The timing of the election of a new CDU leader by 1,001 delegates is now unclear.

Whoever wins will be in pole position to succeed Merkel, in power since 2005, as chancellor. She has said she will not seek re-election in federal elections due by October 2021.

So far, Armin Laschet, premier of the western state of North Rhine-Westphalia, erstwhile Merkel rival Friedrich Merz, and foreign policy expert Norbert Roettgen are running to be chairman.

Merz, who is leading in polls, said members of the “party establishment” were trying to prevent his election as leader by postponing the congress.

“I have clear indications that Armin Laschet got out the message that he needs more time to improve his performance,” Merz told the Welt newspaper.

Merz said the party should hold a virtual congress and then a postal vote.

Senior party sources said a decision on the new chancellor candidate to represent the conservative alliance of the CDU and its Bavarian sister party, the Christian Social Union (CSU), could not be decided before state elections in March.

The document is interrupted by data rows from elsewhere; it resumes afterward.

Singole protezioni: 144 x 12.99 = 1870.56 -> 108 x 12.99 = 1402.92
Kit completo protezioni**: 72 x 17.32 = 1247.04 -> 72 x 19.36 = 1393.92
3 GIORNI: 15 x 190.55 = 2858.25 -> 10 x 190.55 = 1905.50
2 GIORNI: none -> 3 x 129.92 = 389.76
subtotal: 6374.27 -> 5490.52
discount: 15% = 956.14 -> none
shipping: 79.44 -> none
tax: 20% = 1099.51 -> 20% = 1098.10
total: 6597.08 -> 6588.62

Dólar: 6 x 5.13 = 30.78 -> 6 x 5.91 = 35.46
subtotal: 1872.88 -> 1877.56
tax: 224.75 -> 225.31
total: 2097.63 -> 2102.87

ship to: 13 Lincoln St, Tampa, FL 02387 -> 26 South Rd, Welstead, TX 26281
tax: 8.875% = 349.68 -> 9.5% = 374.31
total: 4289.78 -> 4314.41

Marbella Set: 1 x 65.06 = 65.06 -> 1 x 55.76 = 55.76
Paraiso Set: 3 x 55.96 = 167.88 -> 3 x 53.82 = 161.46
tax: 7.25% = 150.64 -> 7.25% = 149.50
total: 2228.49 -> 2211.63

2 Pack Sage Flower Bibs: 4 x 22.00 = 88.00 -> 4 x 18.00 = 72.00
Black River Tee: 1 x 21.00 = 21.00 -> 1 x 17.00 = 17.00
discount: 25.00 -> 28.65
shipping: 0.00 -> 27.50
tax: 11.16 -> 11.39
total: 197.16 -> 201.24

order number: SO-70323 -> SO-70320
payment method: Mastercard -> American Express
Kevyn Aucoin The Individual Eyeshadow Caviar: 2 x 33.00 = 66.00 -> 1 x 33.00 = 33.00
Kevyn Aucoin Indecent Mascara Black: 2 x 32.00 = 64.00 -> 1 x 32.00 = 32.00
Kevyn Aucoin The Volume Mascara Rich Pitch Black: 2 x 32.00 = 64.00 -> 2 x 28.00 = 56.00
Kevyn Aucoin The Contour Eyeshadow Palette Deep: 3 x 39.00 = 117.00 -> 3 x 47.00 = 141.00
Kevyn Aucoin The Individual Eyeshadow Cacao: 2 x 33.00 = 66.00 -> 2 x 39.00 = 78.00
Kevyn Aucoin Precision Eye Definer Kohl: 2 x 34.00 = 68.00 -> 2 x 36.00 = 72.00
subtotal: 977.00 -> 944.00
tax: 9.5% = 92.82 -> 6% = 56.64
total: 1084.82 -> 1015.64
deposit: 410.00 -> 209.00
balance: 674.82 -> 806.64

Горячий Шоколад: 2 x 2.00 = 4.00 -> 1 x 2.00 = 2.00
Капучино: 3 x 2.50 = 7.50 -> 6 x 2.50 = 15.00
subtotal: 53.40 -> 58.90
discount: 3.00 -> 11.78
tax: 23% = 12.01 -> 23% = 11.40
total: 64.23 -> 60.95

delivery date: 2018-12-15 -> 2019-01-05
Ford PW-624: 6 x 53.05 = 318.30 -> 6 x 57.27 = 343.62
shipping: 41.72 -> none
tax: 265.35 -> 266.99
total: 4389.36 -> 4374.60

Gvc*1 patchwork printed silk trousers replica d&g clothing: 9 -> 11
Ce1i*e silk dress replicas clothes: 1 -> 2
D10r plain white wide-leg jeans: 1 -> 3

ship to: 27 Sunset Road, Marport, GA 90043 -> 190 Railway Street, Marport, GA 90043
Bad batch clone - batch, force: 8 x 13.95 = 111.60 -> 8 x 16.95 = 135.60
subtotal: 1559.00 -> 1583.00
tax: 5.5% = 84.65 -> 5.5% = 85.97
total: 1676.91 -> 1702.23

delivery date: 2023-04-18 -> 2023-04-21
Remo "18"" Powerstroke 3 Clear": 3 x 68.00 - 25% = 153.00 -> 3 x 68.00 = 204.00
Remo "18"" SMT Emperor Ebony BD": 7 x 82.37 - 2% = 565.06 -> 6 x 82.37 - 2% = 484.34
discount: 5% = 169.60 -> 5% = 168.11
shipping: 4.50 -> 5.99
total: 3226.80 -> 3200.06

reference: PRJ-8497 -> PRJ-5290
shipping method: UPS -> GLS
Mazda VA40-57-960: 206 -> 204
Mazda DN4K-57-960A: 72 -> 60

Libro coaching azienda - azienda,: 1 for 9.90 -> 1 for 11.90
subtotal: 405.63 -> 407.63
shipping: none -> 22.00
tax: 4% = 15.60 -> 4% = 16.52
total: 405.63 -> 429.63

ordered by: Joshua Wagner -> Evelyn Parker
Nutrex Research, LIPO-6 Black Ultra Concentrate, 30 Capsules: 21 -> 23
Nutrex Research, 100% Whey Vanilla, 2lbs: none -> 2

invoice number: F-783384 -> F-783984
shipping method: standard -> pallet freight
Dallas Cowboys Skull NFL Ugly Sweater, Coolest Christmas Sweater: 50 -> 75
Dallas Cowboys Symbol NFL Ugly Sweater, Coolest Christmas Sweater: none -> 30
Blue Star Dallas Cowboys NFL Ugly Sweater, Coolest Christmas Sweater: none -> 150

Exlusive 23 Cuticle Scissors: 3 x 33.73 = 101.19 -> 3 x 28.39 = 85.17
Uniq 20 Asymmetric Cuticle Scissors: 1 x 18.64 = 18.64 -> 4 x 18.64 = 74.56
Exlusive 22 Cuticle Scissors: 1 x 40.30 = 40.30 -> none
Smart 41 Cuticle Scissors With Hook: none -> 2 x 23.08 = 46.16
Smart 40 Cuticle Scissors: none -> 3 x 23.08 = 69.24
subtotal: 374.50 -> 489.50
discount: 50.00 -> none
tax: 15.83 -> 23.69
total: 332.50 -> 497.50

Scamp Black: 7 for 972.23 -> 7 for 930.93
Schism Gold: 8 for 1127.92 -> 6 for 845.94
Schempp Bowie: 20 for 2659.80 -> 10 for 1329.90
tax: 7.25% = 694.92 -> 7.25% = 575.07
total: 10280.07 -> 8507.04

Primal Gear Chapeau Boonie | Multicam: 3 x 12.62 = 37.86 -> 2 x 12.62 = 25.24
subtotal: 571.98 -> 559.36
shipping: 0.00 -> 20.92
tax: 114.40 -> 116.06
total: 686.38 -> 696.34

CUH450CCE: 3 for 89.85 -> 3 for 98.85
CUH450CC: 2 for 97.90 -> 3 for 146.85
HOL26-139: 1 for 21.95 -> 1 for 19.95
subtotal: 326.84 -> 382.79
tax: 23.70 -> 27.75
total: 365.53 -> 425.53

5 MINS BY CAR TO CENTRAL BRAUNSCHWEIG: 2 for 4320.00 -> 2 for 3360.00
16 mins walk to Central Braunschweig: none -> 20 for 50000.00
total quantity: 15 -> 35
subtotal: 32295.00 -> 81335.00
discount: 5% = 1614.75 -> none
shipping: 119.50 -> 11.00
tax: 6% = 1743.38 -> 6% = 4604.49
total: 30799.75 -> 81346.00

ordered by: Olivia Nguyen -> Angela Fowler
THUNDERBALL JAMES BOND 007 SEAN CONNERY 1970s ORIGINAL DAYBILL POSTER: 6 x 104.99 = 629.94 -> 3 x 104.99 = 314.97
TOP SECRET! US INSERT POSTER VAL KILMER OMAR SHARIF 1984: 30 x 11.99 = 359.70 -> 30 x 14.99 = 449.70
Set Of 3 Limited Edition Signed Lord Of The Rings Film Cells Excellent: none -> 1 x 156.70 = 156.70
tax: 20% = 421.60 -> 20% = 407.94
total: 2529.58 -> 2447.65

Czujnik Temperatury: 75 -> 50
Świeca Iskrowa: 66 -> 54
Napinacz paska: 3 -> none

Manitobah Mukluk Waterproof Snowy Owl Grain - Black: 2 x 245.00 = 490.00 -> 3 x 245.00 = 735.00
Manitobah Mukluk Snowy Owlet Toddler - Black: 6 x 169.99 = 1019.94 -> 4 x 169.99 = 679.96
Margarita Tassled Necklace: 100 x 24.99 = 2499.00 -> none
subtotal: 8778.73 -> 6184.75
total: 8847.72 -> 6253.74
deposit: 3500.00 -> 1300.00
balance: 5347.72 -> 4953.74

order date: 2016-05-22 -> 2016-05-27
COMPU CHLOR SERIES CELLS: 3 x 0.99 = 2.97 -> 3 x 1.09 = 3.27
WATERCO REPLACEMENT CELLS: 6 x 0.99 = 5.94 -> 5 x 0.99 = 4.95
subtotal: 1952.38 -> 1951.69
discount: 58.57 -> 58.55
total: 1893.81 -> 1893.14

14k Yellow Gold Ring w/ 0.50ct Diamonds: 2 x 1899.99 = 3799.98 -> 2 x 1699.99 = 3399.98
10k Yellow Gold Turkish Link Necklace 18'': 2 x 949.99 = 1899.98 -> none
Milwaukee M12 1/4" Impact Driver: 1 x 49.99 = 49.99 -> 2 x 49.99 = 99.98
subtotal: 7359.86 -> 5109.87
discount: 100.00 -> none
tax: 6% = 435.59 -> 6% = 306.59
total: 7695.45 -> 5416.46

Ziemiak said the CDU executive committee would, if possible, decide at a Dec. 14 meeting on how to proceed on the congress, reviewing options including a digital party conference, though this would likely require a constitutional amendment.

The committee could also decide on the format at a meeting planned for mid-January. A digital conference followed by a postal vote was also conceivable.

“There is a consensus that a party conference with physical presence would be the best option,” Ziemiak said.

Annegret Kramp-Karrenbauer said in February she no longer wanted to succeed Merkel and would stand down as CDU leader.